Span requested from the data below: the line with "width:166px; height:22px; background:#2e2e2e;" through the line with "position:absolute; left:622px; top:33px;", both included. Give only these lines again, exactly, and leave every picture out.

--- MATERIAL TO PROCESS ---
<<<<

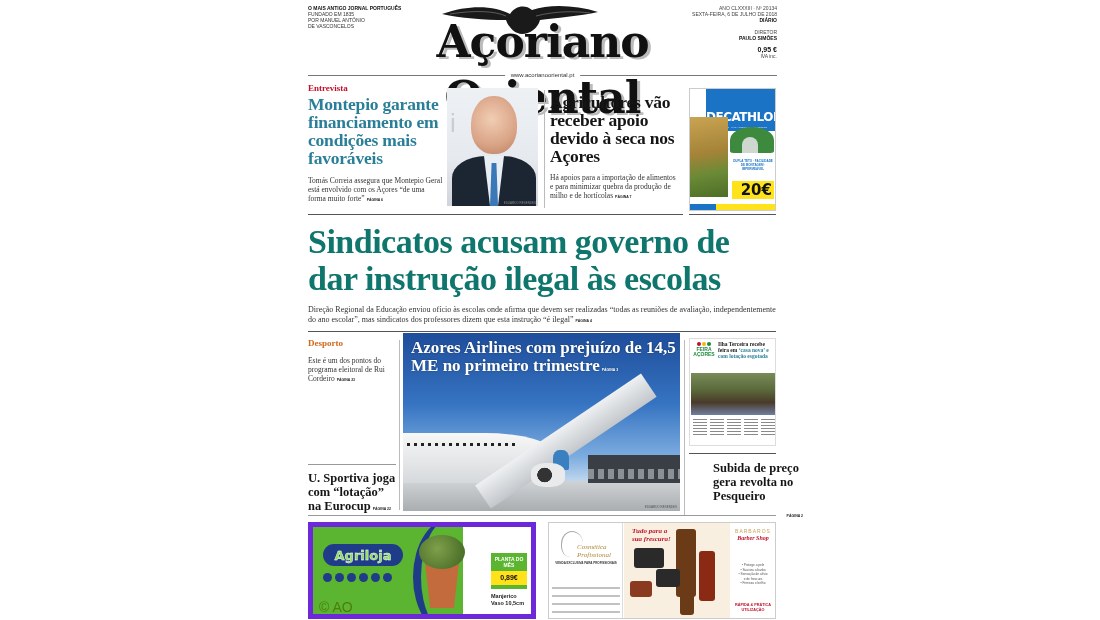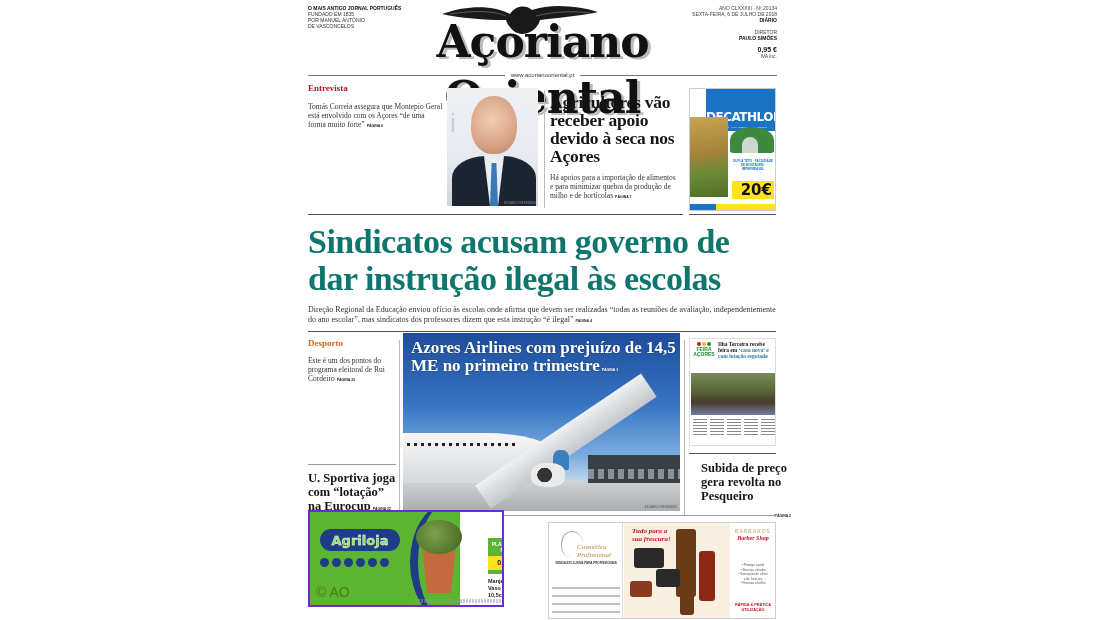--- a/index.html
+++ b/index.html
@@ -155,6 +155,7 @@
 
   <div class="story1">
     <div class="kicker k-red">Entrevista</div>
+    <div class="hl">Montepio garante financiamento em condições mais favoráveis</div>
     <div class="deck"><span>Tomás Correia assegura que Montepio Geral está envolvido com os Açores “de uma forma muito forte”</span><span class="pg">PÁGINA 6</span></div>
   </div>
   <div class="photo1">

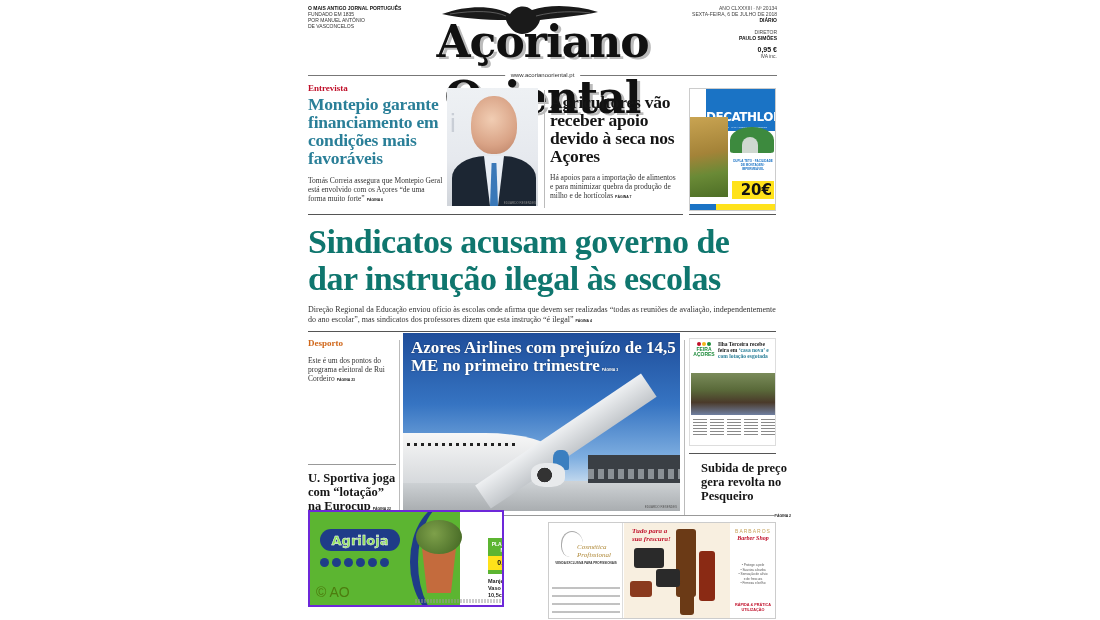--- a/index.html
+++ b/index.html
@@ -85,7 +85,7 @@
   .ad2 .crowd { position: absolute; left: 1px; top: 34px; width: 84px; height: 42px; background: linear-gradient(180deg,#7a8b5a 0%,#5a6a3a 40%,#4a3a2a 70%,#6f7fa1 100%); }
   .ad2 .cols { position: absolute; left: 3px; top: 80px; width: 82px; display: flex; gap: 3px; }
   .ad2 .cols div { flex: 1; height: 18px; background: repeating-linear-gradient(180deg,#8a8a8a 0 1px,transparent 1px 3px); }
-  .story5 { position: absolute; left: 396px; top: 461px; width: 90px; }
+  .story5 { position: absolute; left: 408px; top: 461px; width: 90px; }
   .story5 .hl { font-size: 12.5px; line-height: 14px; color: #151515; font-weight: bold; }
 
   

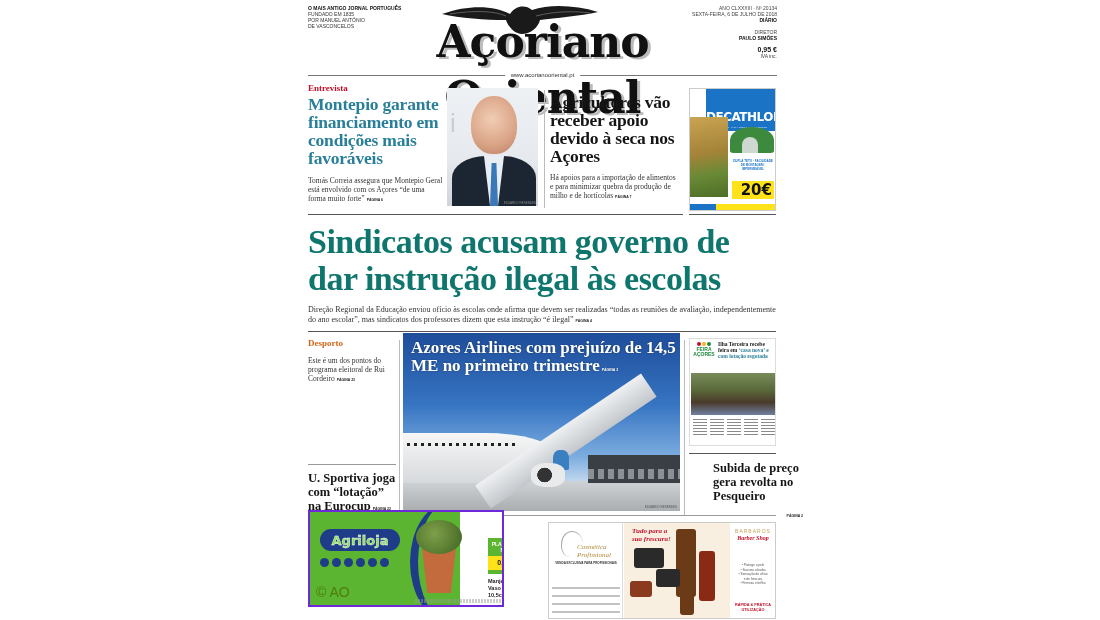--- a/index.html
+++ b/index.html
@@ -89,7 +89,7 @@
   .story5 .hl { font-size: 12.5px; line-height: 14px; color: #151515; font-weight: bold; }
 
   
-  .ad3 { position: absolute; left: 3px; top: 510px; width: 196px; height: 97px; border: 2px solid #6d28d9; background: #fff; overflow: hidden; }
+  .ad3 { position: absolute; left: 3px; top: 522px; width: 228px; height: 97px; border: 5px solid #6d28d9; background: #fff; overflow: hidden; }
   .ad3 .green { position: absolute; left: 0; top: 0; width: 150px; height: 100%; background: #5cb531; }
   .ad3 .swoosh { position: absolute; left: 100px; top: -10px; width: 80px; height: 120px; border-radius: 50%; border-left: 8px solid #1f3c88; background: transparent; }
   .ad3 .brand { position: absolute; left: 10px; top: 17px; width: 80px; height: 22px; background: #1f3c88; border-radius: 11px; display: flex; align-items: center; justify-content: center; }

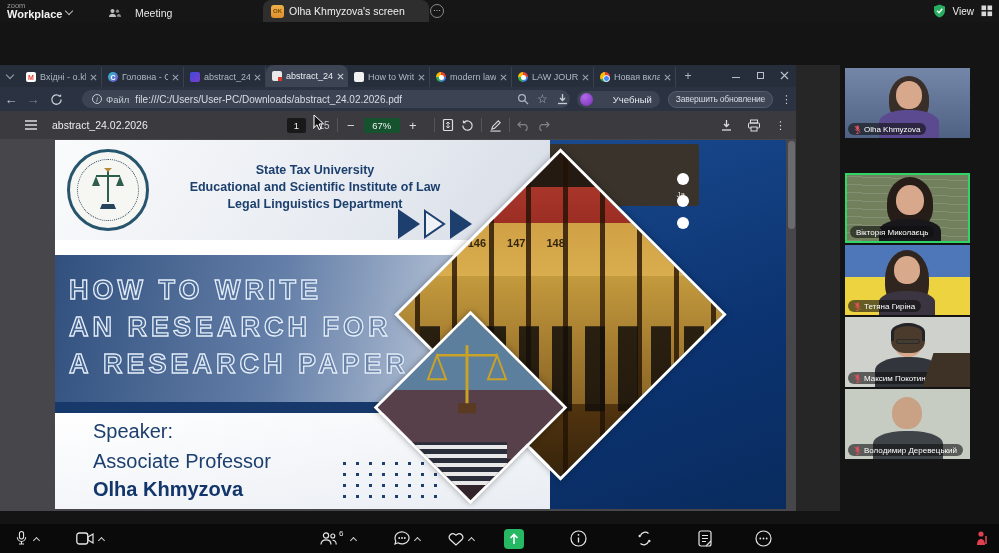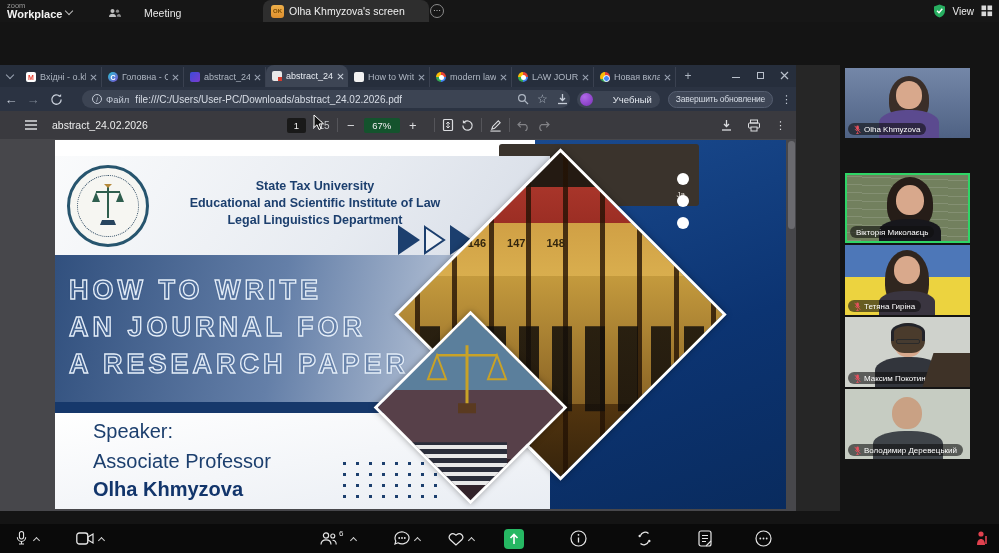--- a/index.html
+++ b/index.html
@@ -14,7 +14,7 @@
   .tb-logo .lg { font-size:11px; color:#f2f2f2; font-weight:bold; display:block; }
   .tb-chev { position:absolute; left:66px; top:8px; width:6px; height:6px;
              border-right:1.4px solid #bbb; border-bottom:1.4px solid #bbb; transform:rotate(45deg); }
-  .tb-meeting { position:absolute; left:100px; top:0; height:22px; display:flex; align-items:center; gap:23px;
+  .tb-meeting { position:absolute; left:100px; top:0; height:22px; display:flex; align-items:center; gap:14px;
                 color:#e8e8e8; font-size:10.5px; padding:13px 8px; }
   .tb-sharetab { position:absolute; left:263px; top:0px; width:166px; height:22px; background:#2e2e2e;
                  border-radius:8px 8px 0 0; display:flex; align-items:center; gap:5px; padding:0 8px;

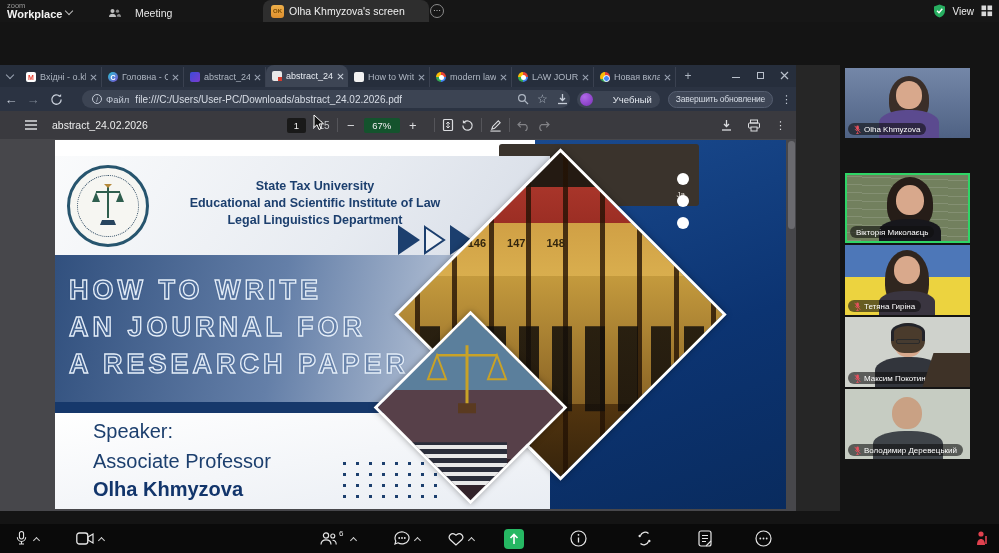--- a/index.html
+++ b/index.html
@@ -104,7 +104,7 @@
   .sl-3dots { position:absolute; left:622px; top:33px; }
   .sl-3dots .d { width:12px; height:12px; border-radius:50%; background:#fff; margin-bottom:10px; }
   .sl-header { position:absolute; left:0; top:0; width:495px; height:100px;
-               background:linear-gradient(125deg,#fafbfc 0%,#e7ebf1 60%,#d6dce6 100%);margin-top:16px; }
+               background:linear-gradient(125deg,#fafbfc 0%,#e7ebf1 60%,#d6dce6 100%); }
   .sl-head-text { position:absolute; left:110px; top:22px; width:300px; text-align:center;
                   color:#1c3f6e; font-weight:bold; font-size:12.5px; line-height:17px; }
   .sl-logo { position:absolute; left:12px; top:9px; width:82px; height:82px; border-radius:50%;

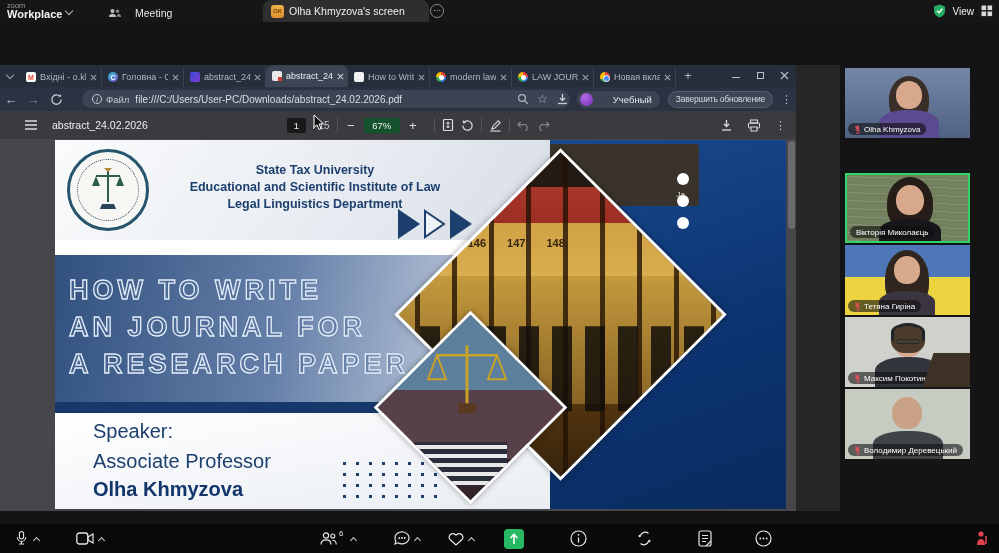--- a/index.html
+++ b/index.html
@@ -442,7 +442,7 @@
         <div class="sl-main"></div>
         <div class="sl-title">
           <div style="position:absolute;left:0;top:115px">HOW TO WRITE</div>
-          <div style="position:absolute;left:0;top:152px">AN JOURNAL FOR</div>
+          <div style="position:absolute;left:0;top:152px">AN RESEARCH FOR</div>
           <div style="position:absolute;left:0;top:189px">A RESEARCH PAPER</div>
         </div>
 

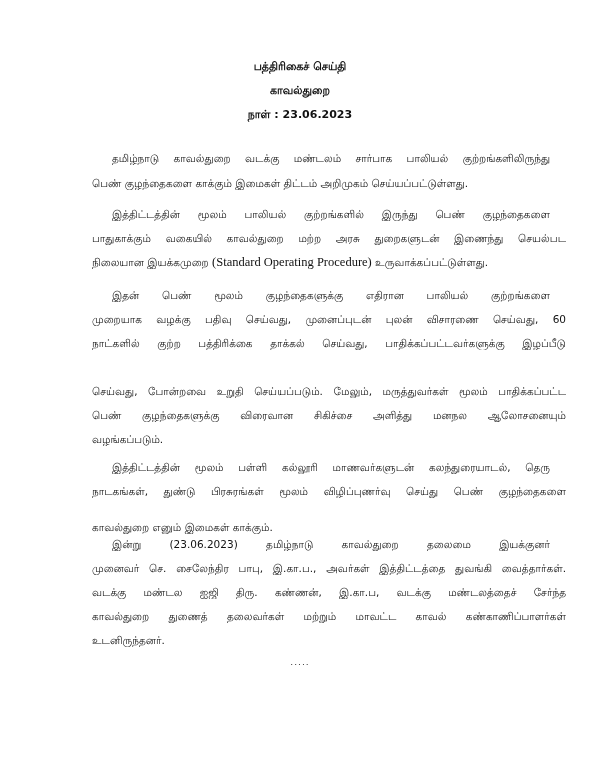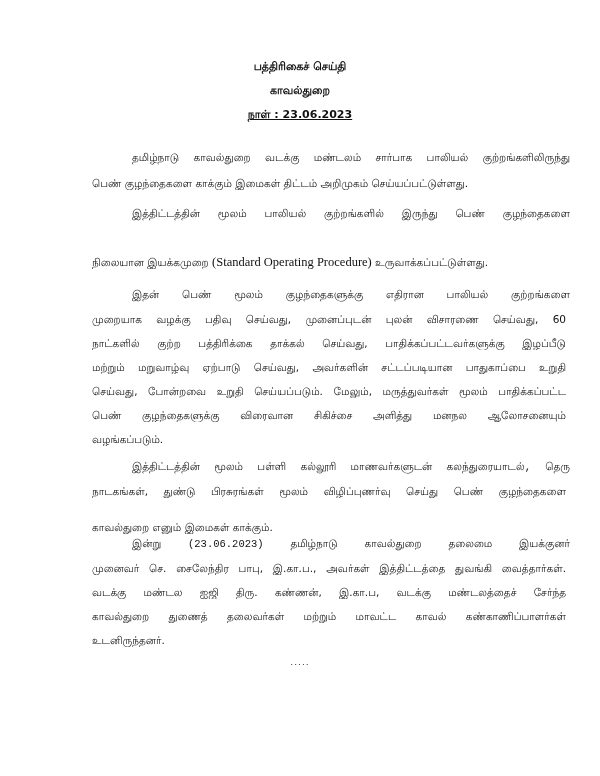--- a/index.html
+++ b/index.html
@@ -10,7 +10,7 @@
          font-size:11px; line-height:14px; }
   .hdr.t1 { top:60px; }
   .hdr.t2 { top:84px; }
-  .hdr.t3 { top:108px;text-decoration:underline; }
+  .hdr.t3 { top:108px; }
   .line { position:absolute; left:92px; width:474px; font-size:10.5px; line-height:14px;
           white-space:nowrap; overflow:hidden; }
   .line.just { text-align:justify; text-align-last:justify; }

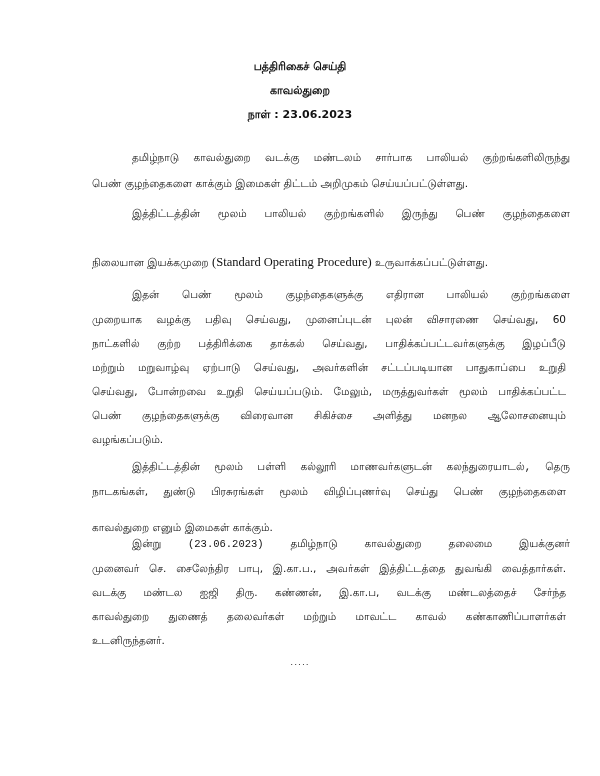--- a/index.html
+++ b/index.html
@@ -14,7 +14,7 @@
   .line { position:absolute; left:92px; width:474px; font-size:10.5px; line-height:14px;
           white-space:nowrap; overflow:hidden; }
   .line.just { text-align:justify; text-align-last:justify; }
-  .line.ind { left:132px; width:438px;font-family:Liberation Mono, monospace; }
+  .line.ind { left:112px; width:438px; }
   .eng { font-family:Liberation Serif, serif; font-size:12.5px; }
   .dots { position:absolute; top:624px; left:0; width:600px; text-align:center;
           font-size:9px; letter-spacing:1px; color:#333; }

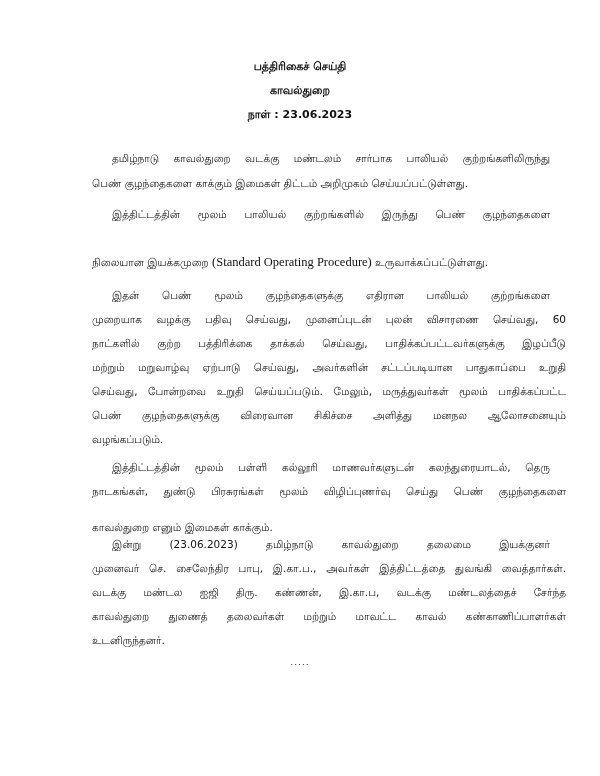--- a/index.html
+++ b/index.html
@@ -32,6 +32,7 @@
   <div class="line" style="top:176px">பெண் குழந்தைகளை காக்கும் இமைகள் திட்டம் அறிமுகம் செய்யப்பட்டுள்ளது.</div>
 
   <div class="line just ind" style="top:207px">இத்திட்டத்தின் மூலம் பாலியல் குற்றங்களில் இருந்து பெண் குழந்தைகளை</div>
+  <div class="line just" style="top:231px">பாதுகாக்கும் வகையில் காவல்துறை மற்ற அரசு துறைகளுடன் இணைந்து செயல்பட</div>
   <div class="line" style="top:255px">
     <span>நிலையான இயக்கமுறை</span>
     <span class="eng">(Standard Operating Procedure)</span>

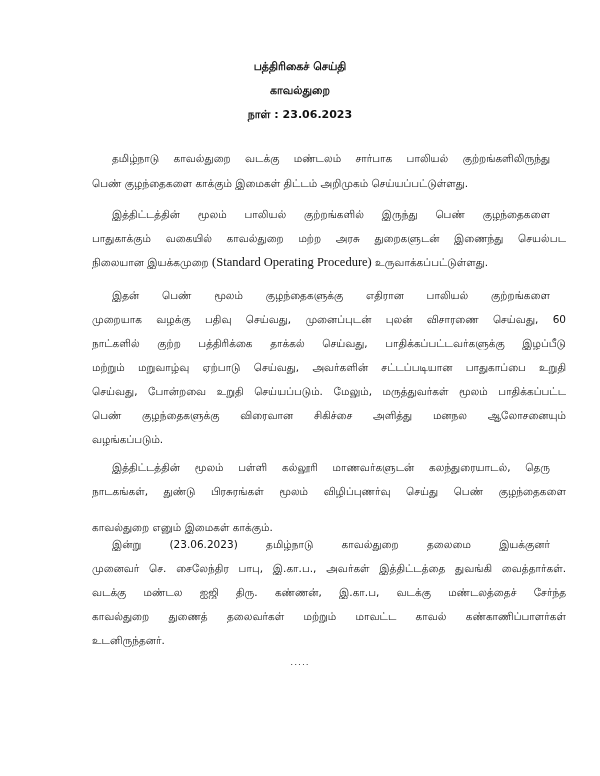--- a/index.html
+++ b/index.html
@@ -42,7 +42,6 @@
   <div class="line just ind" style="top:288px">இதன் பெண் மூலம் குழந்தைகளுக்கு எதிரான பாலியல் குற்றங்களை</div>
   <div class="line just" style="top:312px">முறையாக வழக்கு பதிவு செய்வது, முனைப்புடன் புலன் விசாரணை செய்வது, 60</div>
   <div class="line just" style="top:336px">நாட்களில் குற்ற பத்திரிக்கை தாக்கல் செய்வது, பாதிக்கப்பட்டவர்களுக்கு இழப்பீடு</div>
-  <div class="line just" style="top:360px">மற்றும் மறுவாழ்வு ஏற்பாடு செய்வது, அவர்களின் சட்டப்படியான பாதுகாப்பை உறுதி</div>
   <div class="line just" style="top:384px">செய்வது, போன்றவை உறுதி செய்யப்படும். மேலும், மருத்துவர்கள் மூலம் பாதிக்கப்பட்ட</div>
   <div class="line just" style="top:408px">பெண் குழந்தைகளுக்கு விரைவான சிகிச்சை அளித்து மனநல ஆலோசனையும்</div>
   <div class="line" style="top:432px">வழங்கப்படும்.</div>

>>>>

--- RESULT OF THE EXERCISE ---
   .tb-sharetab { position:absolute; left:263px; top:0px; width:166px; height:22px; background:#2e2e2e;
                  border-radius:8px 8px 0 0; display:flex; align-items:center; gap:5px; padding:0 8px;

--- a/index.html
+++ b/index.html
@@ -104,7 +104,7 @@
   .sl-3dots { position:absolute; left:622px; top:33px; }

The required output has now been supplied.